CRIMINAL APPELLATE JURISDICTION : Criminal Appeal Nos. 213, 237 and 238 of 1977.
Appeal under Section 2(a) of the Supreme Court (Enlargement of Criminal Appellate Jurisdiction) Act, 1970 and by Special Leave from the Judgment and order dated 13-4- 77 of the Allahabad High Court in Govt. Appeal Nos. 637/71 and Cr. A. No. 14/71 and Govt. A. No. 621/71.
Frank Anthony, B. P. Maheshwari, P. Basu and Suresh Sethi for the Appellant.

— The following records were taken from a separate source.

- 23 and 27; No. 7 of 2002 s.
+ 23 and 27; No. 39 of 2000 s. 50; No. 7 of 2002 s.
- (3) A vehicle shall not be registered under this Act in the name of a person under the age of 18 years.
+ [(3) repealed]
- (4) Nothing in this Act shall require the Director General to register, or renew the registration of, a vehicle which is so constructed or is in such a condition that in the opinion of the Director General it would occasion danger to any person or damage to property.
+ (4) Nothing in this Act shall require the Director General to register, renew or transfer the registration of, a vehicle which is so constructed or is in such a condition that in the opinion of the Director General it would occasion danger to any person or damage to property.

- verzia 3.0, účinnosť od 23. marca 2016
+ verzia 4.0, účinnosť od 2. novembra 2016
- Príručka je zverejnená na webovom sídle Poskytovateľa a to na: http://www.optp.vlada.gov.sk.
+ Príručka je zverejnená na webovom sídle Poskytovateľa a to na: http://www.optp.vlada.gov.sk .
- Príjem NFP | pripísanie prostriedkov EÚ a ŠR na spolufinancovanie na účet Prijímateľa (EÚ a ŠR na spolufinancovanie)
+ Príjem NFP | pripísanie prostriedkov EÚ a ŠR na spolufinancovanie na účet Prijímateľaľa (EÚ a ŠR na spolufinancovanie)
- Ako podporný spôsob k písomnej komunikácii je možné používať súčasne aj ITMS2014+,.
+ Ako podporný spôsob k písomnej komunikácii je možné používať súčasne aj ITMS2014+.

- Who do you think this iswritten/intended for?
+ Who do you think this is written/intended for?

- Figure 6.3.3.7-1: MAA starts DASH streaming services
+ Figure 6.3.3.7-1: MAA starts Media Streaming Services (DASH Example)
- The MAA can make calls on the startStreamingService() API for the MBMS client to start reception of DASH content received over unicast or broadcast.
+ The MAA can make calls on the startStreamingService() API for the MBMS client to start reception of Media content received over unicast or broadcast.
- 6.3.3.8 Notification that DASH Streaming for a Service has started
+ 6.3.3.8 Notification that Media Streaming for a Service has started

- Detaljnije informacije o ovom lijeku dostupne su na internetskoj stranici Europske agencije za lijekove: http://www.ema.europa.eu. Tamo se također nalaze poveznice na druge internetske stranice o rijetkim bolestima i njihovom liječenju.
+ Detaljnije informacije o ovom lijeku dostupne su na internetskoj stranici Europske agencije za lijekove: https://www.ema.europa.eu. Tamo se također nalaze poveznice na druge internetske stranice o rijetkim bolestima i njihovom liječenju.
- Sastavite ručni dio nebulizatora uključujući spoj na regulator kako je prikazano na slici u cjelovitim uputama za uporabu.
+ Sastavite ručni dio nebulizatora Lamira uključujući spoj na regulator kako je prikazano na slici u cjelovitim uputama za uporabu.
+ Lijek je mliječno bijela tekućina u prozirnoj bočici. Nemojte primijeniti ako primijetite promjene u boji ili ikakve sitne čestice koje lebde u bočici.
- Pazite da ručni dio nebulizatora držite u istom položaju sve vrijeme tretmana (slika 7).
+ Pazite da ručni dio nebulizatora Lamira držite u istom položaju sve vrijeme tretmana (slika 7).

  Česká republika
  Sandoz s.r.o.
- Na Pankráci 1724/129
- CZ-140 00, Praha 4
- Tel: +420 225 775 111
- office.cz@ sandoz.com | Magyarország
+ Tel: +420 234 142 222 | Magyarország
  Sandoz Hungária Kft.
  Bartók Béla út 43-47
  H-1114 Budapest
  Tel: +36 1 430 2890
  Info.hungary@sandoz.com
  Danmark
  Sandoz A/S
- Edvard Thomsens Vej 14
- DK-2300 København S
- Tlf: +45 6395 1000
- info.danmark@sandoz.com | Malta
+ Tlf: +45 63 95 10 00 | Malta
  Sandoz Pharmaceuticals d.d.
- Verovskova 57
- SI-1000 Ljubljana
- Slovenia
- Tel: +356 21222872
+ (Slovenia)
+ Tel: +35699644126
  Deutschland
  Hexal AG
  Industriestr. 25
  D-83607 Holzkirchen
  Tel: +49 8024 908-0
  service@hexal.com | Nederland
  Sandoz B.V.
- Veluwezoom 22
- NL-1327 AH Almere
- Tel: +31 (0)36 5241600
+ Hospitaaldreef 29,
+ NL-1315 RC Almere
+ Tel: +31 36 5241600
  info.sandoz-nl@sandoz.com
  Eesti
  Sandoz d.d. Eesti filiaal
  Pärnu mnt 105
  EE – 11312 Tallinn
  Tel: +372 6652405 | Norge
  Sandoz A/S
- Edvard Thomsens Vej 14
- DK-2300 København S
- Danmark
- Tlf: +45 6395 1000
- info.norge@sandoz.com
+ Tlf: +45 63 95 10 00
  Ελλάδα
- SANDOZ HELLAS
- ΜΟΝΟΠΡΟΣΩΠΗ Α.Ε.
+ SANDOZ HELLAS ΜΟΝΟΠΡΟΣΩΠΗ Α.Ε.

O. P. Rana for the Respondent.
The Judgment of the Court was delivered by JASWANT SINGH, J. The above noted three appeals, the first two out of which viz. Criminal Appeal No. 213 of 1977 under section 2(a) of the Supreme Court (Enlargement of Criminal Appellate Jurisdiction) Act, 1970 and Criminal Appeal No. 237 of 1977 by special leave challenge the reversal of acquittal and conviction of Salim Zia alias Fodi, appellant under section 302 of the Indian Penal Code and section 27 of the Arms Act and the last one whereof viz. Criminal Appeal No. 238 of 1977 by special leave challenges the affirmance of conviction of the appellant under section 25 of the Arms Act will be disposed of by this judgment as they are all directed against the judgment and order dated April 13, 1977 of the Allahabad High Court.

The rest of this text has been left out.